4. Aux termes de l'article 8 de la convention européenne de sauvegarde des droits de l'homme et des libertés fondamentales : " Toute personne a droit au respect de sa vie privée et familiale, de son domicile et de sa correspondance. 2. Il ne peut y avoir ingérence d'une autorité publique dans l'exercice de ce droit que pour autant que cette ingérence est prévue par la loi et qu'elle constitue une mesure qui, dans une société démocratique, est nécessaire à la sécurité nationale, à la sûreté publique, au bien-être économique du pays, à la défense de l'ordre et à la prévention des infractions pénales, à la protection de la santé ou de la morale, ou à la protection des droits et libertés d'autrui ".

5. La circonstance que l'arrêté attaqué a pour effet de priver la fille de M. E... de l'avantage financier qu'elle aurait pu tirer de la cession du permis de stationnement de son père, et de réduire en conséquence le patrimoine qu'elle tient de celui-ci ne permet pas d'établir que cet arrêté porterait de ce seul fait à son droit au respect de sa vie privée et familiale une atteinte disproportionnée au regard des buts en vue desquels il a été pris, ni par suite qu'il méconnaitrait les stipulations citées ci-dessus.

6. Il résulte de tout ce qui précède que Mme D... n'est pas fondée à soutenir que c'est à tort que, par le jugement attaqué, le Tribunal administratif de Paris a rejeté sa demande. Sa requête ne peut par suite qu'être rejetée y compris ses conclusions à fins d'injonction et celles tendant à l'application de l'article L.761-1 du code de justice administrative.

DÉCIDE :

Article 1er : La requête de Mme D... est rejetée.

Article 2 : Le présent arrêt sera notifié à Mme C... D..., au préfet de police et au ministre de l'intérieur.

Délibéré après l'audience du 26 mai 2020, à laquelle siégeaient :

- Mme Fuchs Taugourdeau, président de chambre,

- M. Niollet, président-assesseur,

- Mme F..., premier conseiller.

Lu en audience publique, le 9 juin 2020.

Le rapporteur,

M-I. F...Le président,

O. FUCHS TAUGOURDEAU

Le greffier,

P. TISSERAND

La République mande et ordonne au ministre de l'intérieur en ce qui le concerne ou à tous huissiers de justice à ce requis en ce qui concerne les voies de droit commun contre les parties privées, de pourvoir à l'exécution de la présente décision.

2

N° 19PA01103


Synthèse
Tribunal : Cour administrative d'appel de Paris
Formation : 6ème chambre
Numéro d'arrêt : 19PA01103
Date de la décision : 09/06/2020
Type d'affaire : Administrative
Type de recours : Excès de pouvoir

Analyses

Collectivités territoriales - Commune - Attributions - Police - Police de la circulation et du stationnement - Réglementation de certaines activités dans l'intérêt de la circulation - Taxis (voir : Commerce et industrie).

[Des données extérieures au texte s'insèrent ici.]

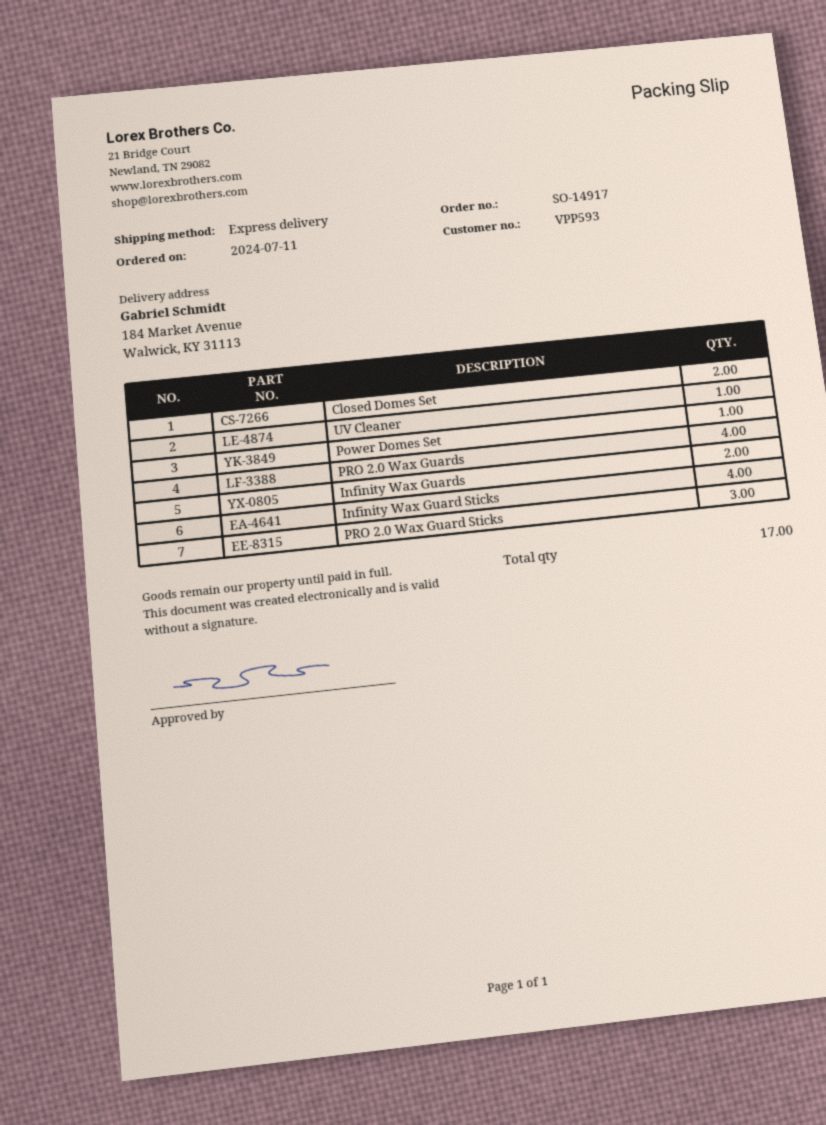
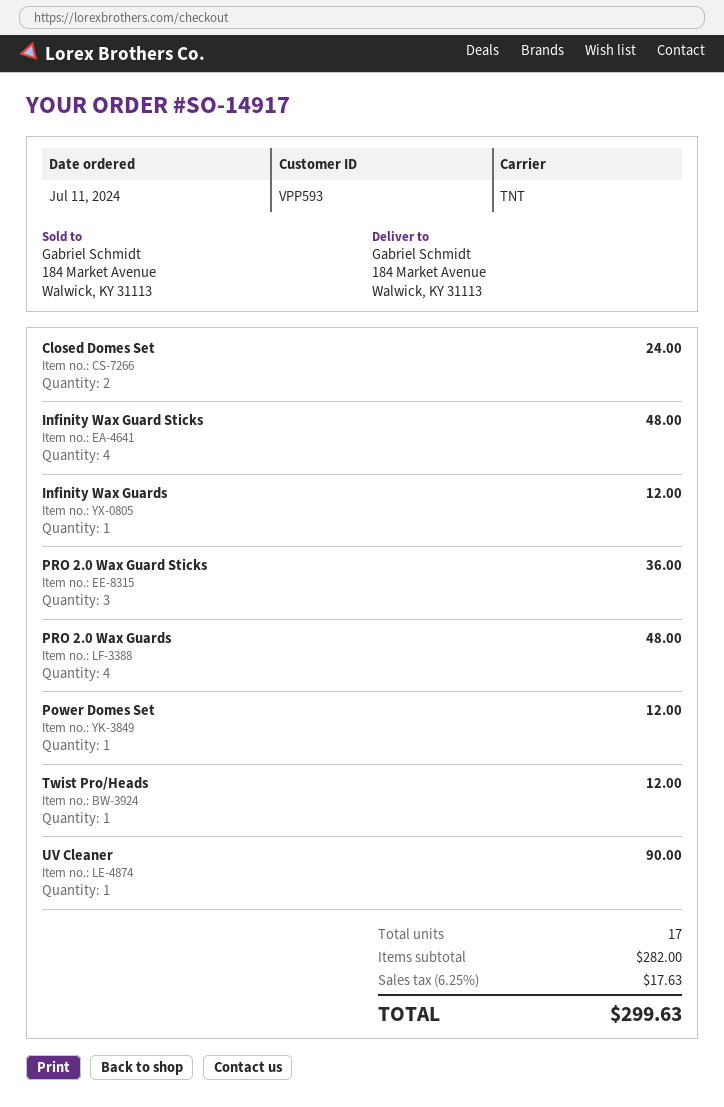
shipping method: express -> TNT
Infinity Wax Guards: 2 -> 1
Twist Pro/Heads: none -> 1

Police - Police générale - Circulation et stationnement - Réglementation de certaines activités dans l'intérêt de la circulation - Taxis (voir : Commerce et industrie).


Composition du Tribunal
Président : Mme FUCHS TAUGOURDEAU
Rapporteur ?: Mme Marie-Isabelle LABETOULLE
Rapporteur public ?: M. BAFFRAY
Avocat(s) : ASSI MAYA

Origine de la décision
Date de l'import : 29/08/2020
Fonds documentaire ?: Legifrance
Identifiant URN:LEX : urn:lex;fr;cour.administrative.appel.paris;arret;2020-06-09;19pa01103 ?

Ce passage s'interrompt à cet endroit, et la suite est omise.